What is needed =>
Among the lines of the material, copy those that hold the string "operating".

Records supplied =>

=== Section Start ===

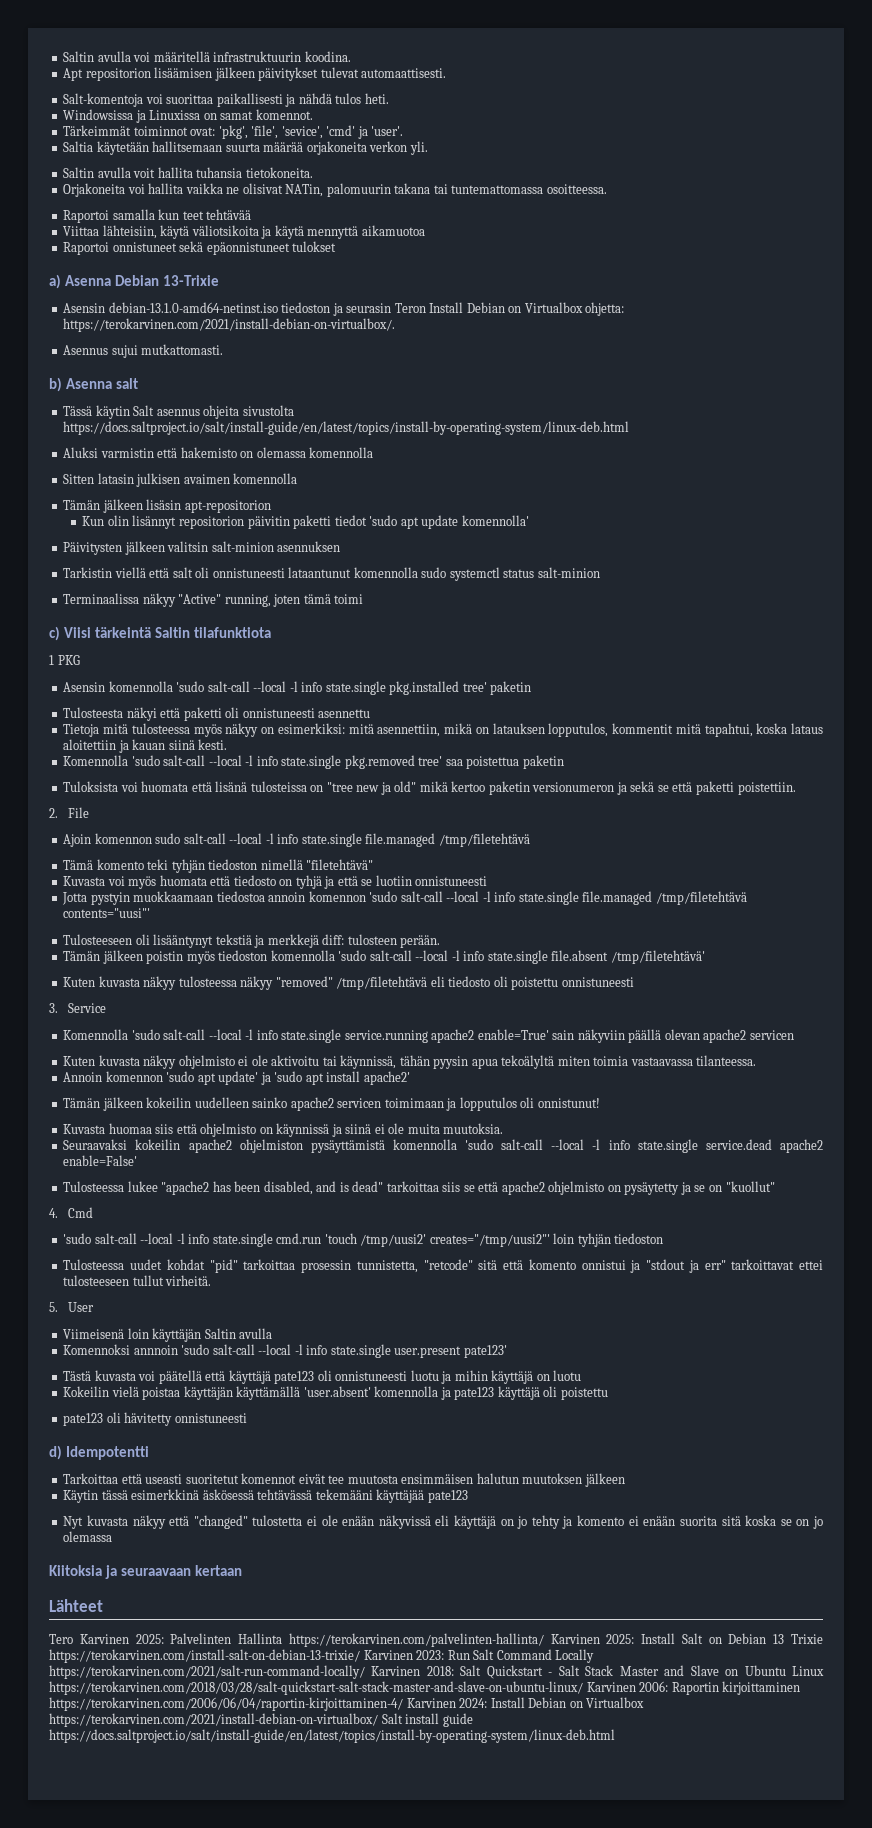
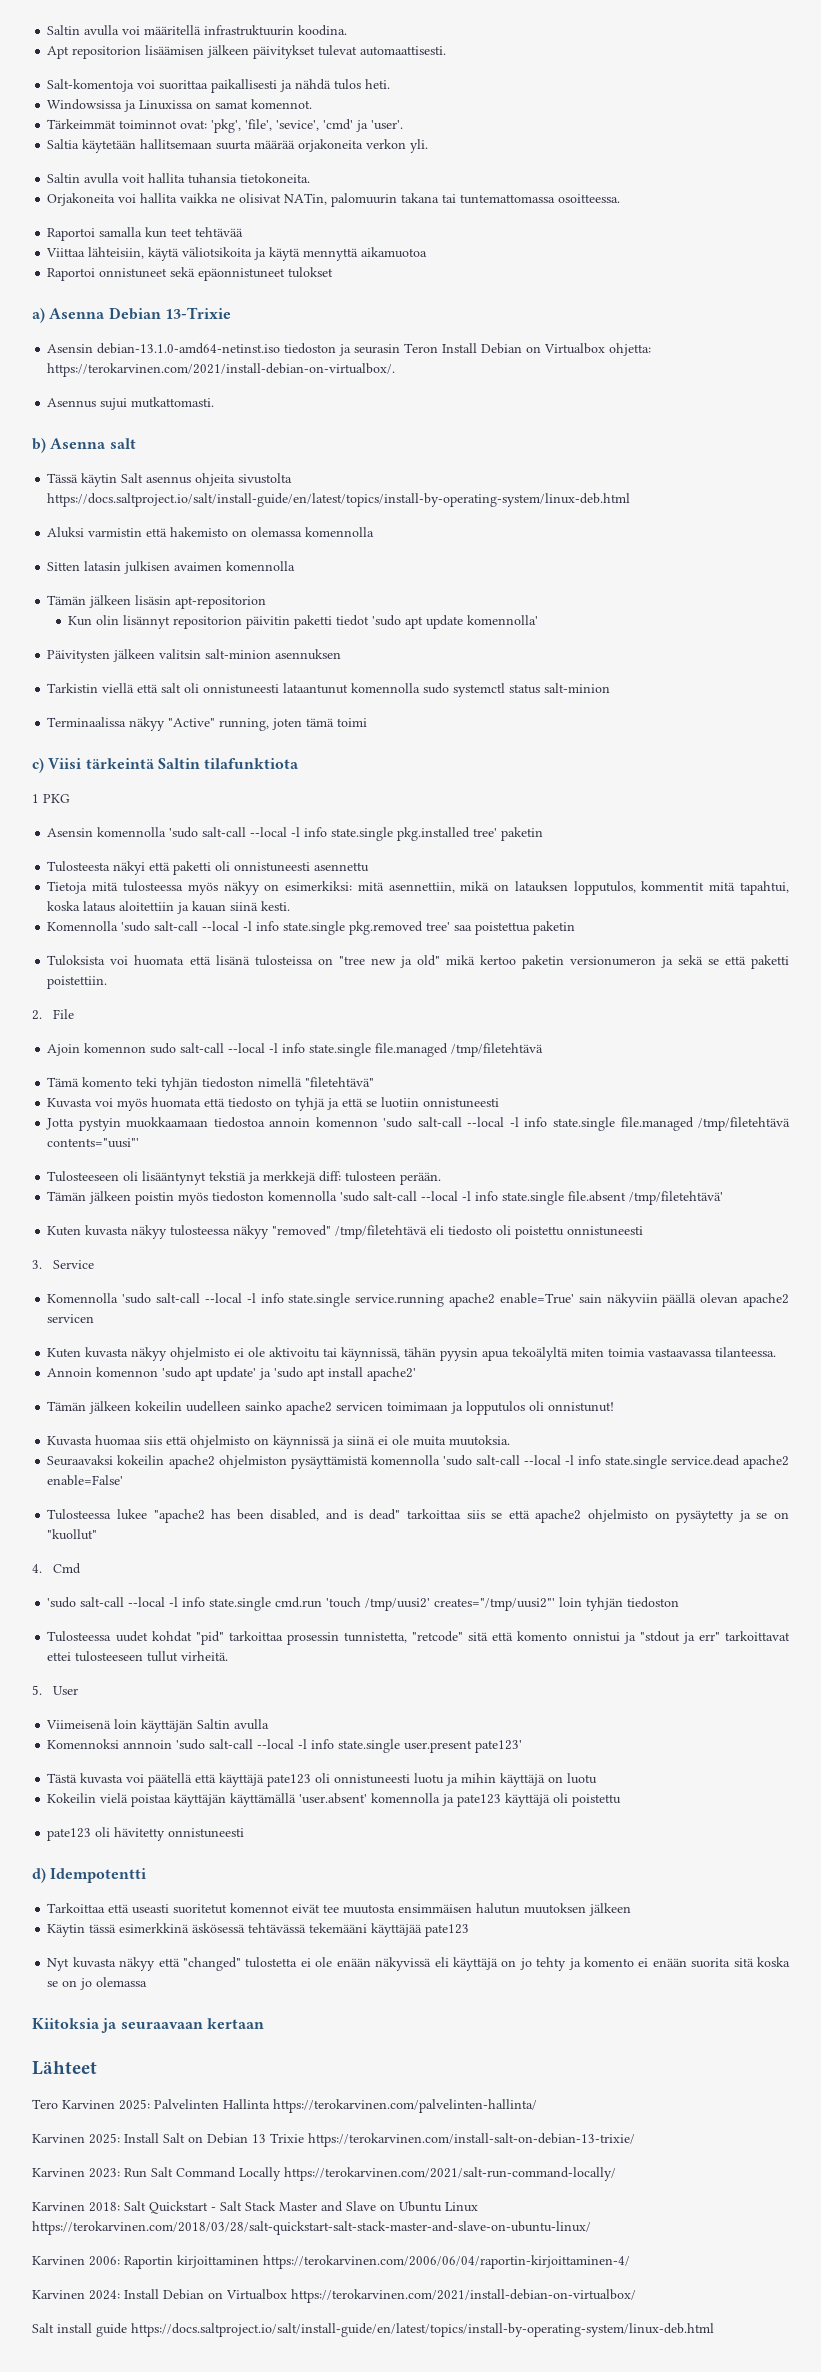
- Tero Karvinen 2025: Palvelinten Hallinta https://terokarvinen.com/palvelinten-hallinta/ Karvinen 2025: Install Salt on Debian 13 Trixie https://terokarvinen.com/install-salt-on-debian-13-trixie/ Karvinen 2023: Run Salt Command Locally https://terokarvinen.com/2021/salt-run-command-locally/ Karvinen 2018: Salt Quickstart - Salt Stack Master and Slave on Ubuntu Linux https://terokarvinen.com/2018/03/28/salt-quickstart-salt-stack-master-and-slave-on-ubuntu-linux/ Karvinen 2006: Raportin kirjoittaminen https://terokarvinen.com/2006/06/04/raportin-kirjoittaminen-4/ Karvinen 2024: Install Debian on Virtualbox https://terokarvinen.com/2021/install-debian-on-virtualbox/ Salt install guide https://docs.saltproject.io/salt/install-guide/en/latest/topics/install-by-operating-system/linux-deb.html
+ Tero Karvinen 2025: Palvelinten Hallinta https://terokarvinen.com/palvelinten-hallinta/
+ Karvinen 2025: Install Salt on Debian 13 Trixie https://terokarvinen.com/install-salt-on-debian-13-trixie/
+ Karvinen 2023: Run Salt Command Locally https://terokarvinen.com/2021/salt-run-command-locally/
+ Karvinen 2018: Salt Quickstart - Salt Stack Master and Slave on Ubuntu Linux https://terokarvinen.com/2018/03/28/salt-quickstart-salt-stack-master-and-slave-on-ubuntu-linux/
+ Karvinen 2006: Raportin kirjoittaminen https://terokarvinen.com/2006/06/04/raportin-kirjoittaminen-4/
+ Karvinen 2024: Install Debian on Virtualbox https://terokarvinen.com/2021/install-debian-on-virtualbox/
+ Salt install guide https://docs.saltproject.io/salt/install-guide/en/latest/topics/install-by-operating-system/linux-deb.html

=== Section End ===
=== Section Start ===

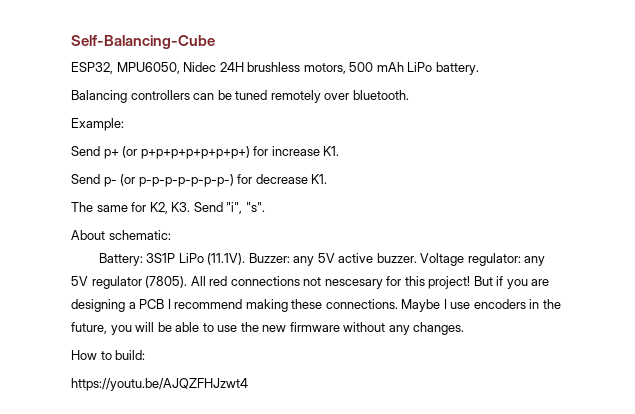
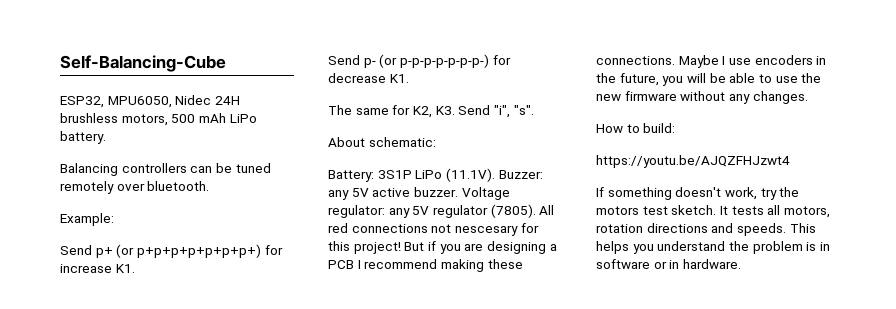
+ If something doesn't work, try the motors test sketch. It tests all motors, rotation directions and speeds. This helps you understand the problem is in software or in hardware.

=== Section End ===

Solution to the problem =>
- Tero Karvinen 2025: Palvelinten Hallinta https://terokarvinen.com/palvelinten-hallinta/ Karvinen 2025: Install Salt on Debian 13 Trixie https://terokarvinen.com/install-salt-on-debian-13-trixie/ Karvinen 2023: Run Salt Command Locally https://terokarvinen.com/2021/salt-run-command-locally/ Karvinen 2018: Salt Quickstart - Salt Stack Master and Slave on Ubuntu Linux https://terokarvinen.com/2018/03/28/salt-quickstart-salt-stack-master-and-slave-on-ubuntu-linux/ Karvinen 2006: Raportin kirjoittaminen https://terokarvinen.com/2006/06/04/raportin-kirjoittaminen-4/ Karvinen 2024: Install Debian on Virtualbox https://terokarvinen.com/2021/install-debian-on-virtualbox/ Salt install guide https://docs.saltproject.io/salt/install-guide/en/latest/topics/install-by-operating-system/linux-deb.html
+ Salt install guide https://docs.saltproject.io/salt/install-guide/en/latest/topics/install-by-operating-system/linux-deb.html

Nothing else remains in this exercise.